**Directions:**
Only the lines from the beginning of the data through the one with "position:absolute; left:106px; top:40px;" belong in the answer, each retyped exactly, with pictures left out.
=== Section Start ===
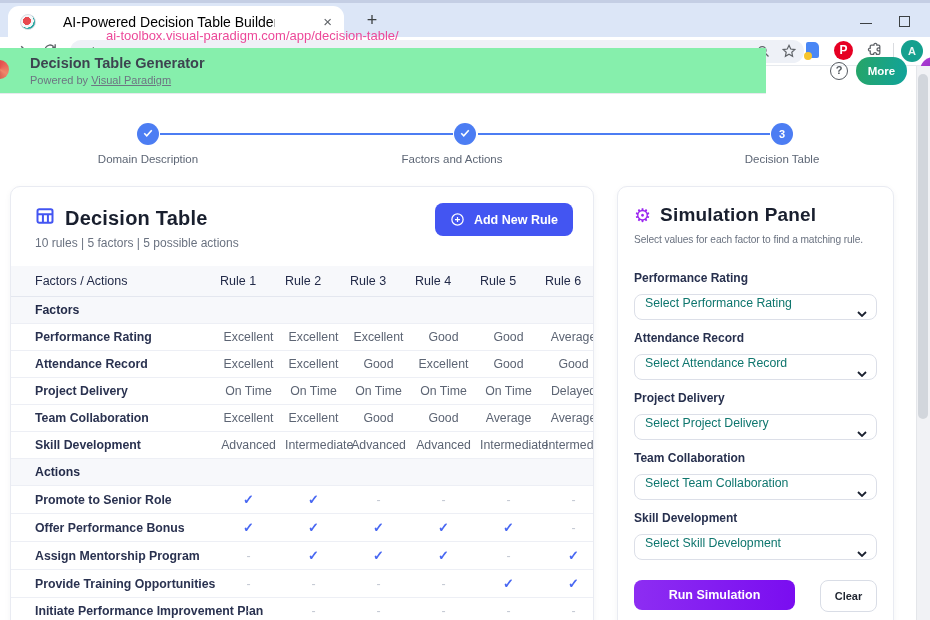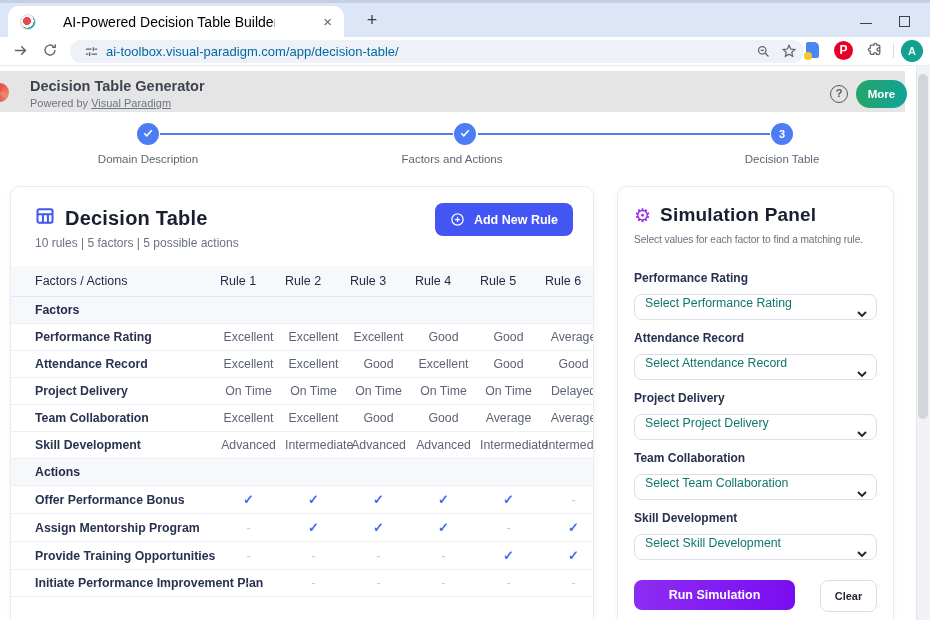--- a/index.html
+++ b/index.html
@@ -18,34 +18,34 @@
   .tab-close { margin-left:auto; color:#5f6368; font-size:15px; line-height:15px; }
   .newtab-btn { position:absolute; left:360px; top:9px; width:24px; height:24px; color:#3c4043;
                 font-size:18px; font-weight:400; text-align:center; line-height:23px; border-radius:50%; }
   .win-min { position:absolute; left:860px; top:23px; width:12px; height:0; border-top:1.6px solid #3c4043; }
   .win-max { position:absolute; left:899px; top:16px; width:11px; height:11px; border:1.6px solid #3c4043; }
 
   .toolbar { position:absolute; left:0; top:37px; width:930px; height:29px; background:#fff; border-bottom:1px solid #e7eaee; }
   .nav-ic { position:absolute; top:42px; width:18px; height:18px; color:#5f6368; }
   .url-pill { position:absolute; left:70px; top:40px; width:734px; height:23px; background:#eef1f7; border-radius:12px; }
   .tune-ic { position:absolute; left:84px; top:44px; }
-  .url-text { position:absolute; left:106px; top:40px; height:23px; line-height:23px; font-size:13px; color:#0369a1; white-space:nowrap; }
+  .url-text { position:absolute; left:106px; top:24px; height:23px; line-height:23px; font-size:13px; color:#ec4899; white-space:nowrap; }
   .zoomout-ic { position:absolute; left:756px; top:44px; }
   .star-ic { position:absolute; left:781px; top:43px; }
   .ext-doc { position:absolute; left:806px; top:42px; width:13px; height:16px; background:#4a87f5; border-radius:2px 5px 2px 2px; }
   .ext-doc::after { content:""; position:absolute; left:-2px; bottom:-2px; width:8px; height:8px; border-radius:50%; background:#f7c52c; }
   .ext-pin { position:absolute; left:834px; top:41px; width:19px; height:19px; border-radius:50%; background:#e60023;
              color:#fff; font-size:12px; font-weight:700; text-align:center; line-height:19px; }
   .ext-puzzle { position:absolute; left:866px; top:42px; }
   .toolbar-sep { position:absolute; left:893px; top:43px; width:1px; height:15px; background:#dadce0; }
   .avatar { position:absolute; left:901px; top:40px; width:22px; height:22px; border-radius:50%; background:#14a08e;
             color:#eaf5f3; font-size:11px; font-weight:700; text-align:center; line-height:22px; }
 
   
-  .app-header { position:absolute; left:0; top:71px; width:905px; height:46px; background:#e5e5e5; border-bottom:1px solid #e7e9ee; }
+  .app-header { position:absolute; left:0; top:48px; width:766px; height:46px; background:#86efac; border-bottom:1px solid #e7e9ee; }
   .logo-sliver { position:absolute; left:-10px; top:12px; width:19px; height:19px; border-radius:50%;
                  background:conic-gradient(#e34b4b, #f0876a, #c23a3a, #e34b4b); }
   .app-title { position:absolute; left:30px; top:7px; font-size:14.5px; font-weight:700; color:#3d4450; }
   .app-sub { position:absolute; left:30px; top:26px; font-size:11px; color:#6d7482; }
   .app-sub a { color:#6d7482; }
   .help-btn { position:absolute; left:830px; top:14px; width:18px; height:18px; border:1.6px solid #54595f; border-radius:50%;
               color:#54595f; font-size:11px; font-weight:700; text-align:center; line-height:15px; }
   .more-apps { position:absolute; left:856px; top:9px; height:28px; padding:0 11px; border:none; border-radius:14px;
                background:linear-gradient(100deg,#27a567,#10a39b); color:#fff; font-size:11.5px; font-weight:700; line-height:28px; }
   .purple-avatar { position:absolute; left:920px; top:9px; width:27px; height:27px; border-radius:50%;
@@ -280,20 +280,29 @@
           <td class="val">Intermediate</td>
           <td class="val">Advanced</td>
           <td class="val">Advanced</td>
           <td class="val">Intermediate</td>
           <td class="val">Intermediate</td>
         </tr>
         <tr class="section">
           <td colspan="7">Actions</td>
         </tr>
         <tr>
+          <td class="name">Promote to Senior Role</td>
+          <td class="check">✓</td>
+          <td class="check">✓</td>
+          <td class="dash">-</td>
+          <td class="dash">-</td>
+          <td class="dash">-</td>
+          <td class="dash">-</td>
+        </tr>
+        <tr>
           <td class="name">Offer Performance Bonus</td>
           <td class="check">✓</td>
           <td class="check">✓</td>
           <td class="check">✓</td>
           <td class="check">✓</td>
           <td class="check">✓</td>
           <td class="dash">-</td>
         </tr>
         <tr>
           <td class="name">Assign Mentorship Program</td>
=== Section End ===
**Solved exercise:**
--- a/index.html
+++ b/index.html
@@ -18,34 +18,34 @@
   .tab-close { margin-left:auto; color:#5f6368; font-size:15px; line-height:15px; }
   .newtab-btn { position:absolute; left:360px; top:9px; width:24px; height:24px; color:#3c4043;
                 font-size:18px; font-weight:400; text-align:center; line-height:23px; border-radius:50%; }
   .win-min { position:absolute; left:860px; top:23px; width:12px; height:0; border-top:1.6px solid #3c4043; }
   .win-max { position:absolute; left:899px; top:16px; width:11px; height:11px; border:1.6px solid #3c4043; }
 
   .toolbar { position:absolute; left:0; top:37px; width:930px; height:29px; background:#fff; border-bottom:1px solid #e7eaee; }
   .nav-ic { position:absolute; top:42px; width:18px; height:18px; color:#5f6368; }
   .url-pill { position:absolute; left:70px; top:40px; width:734px; height:23px; background:#eef1f7; border-radius:12px; }
   .tune-ic { position:absolute; left:84px; top:44px; }
-  .url-text { position:absolute; left:106px; top:40px; height:23px; line-height:23px; font-size:13px; color:#0369a1; white-space:nowrap; }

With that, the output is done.